8. Voting Classifier

*   Load the MNIST dataset (introduced in Chapter 3), and split it into a training set, a validation set, and a test set (e.g., use 50,000 instances for training, 10,000 for validation, and 10,000 for testing). 

*   Then train various classifiers, such as a random forest classifier, an extra-trees classifier, and an SVM classifier.

*   Next, try to combine them into an ensemble that outperforms each individual classifier on the validation set, using soft or hard voting. 

*   Once you have found one, try it on the test set. How much better does it perform compared to the individual classifiers?





Load the MNIST Data set

In [1]:
from sklearn.datasets import fetch_openml

X_mnist, y_mnist = fetch_openml('mnist_784', return_X_y=True, as_frame=False)

  warn(


In [2]:
X_train, y_train = X_mnist[:50_000], y_mnist[:50_000]
X_valid, y_valid = X_mnist[50_000:60_000], y_mnist[50_000:60_000]
X_test, y_test = X_mnist[60_000:], y_mnist[60_000:]

Exercise: Then train various classifiers, such as a Random Forest classifier, an Extra-Trees classifier, and an SVM.

In [4]:
from sklearn.ensemble import ExtraTreesClassifier
from sklearn.svm import LinearSVC
from sklearn.neural_network import MLPClassifier
from sklearn.ensemble import RandomForestClassifier

In [5]:
random_forest_clf = RandomForestClassifier(n_estimators=100, random_state=42)
extra_trees_clf = ExtraTreesClassifier(n_estimators=100, random_state=42)
svm_clf = LinearSVC(max_iter=100, tol=20, random_state=42)
mlp_clf = MLPClassifier(random_state=42)

In [6]:
estimators = [random_forest_clf, extra_trees_clf, svm_clf, mlp_clf]
for estimator in estimators:
    print("Training the", estimator)
    estimator.fit(X_train, y_train)

Training the RandomForestClassifier(random_state=42)
Training the ExtraTreesClassifier(random_state=42)
Training the LinearSVC(max_iter=100, random_state=42, tol=20)
Training the MLPClassifier(random_state=42)


In [7]:
[estimator.score(X_valid, y_valid) for estimator in estimators]

[0.9736, 0.9743, 0.8662, 0.9613]

The linear SVM is far outperformed by the other classifiers.
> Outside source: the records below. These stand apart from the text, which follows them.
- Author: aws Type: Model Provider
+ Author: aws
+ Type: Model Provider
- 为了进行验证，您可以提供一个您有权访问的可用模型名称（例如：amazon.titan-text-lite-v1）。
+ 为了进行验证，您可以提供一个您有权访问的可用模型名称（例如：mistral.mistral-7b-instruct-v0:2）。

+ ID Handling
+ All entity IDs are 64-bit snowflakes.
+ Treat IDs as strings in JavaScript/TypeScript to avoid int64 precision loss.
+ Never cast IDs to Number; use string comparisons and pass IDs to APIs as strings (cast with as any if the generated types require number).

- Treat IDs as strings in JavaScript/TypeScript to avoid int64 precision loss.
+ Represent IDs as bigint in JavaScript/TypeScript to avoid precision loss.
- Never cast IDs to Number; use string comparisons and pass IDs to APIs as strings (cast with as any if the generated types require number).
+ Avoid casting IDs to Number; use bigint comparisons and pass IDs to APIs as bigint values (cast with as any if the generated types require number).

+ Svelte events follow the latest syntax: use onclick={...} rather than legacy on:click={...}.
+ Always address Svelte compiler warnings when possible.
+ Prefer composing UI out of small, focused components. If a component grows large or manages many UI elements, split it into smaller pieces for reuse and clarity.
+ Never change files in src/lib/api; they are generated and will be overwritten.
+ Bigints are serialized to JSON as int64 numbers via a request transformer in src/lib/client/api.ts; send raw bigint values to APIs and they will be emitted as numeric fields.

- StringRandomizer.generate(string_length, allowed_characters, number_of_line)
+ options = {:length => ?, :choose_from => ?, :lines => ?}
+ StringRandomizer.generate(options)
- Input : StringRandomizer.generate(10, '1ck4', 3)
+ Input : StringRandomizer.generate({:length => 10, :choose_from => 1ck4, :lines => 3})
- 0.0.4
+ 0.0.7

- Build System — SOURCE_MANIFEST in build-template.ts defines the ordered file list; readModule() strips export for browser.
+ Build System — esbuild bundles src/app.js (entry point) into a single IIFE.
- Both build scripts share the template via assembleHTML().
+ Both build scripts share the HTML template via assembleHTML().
However, let's keep it for now since it may improve the voting classifier's performance.

Exercise: Next, try to combine [the classifiers] into an ensemble that outperforms them all on the validation set, using a soft or hard voting classifier.

In [8]:
from sklearn.ensemble import VotingClassifier

In [9]:
named_estimators = [
    ("random_forest_clf", random_forest_clf),
    ("extra_trees_clf", extra_trees_clf),
    ("svm_clf", svm_clf),
    ("mlp_clf", mlp_clf),
]

In [10]:
voting_clf = VotingClassifier(named_estimators)

In [11]:
voting_clf.fit(X_train, y_train)

In [12]:
voting_clf.score(X_valid, y_valid)

0.975

The VotingClassifier made a clone of each classifier, and it trained the clones using class indices as the labels, not the original class names. Therefore, to evaluate these clones we need to provide class indices as well. To convert the classes to class indices, we can use a LabelEncoder:

In [13]:
from sklearn.preprocessing import LabelEncoder

encoder = LabelEncoder()
y_valid_encoded = encoder.fit_transform(y_valid)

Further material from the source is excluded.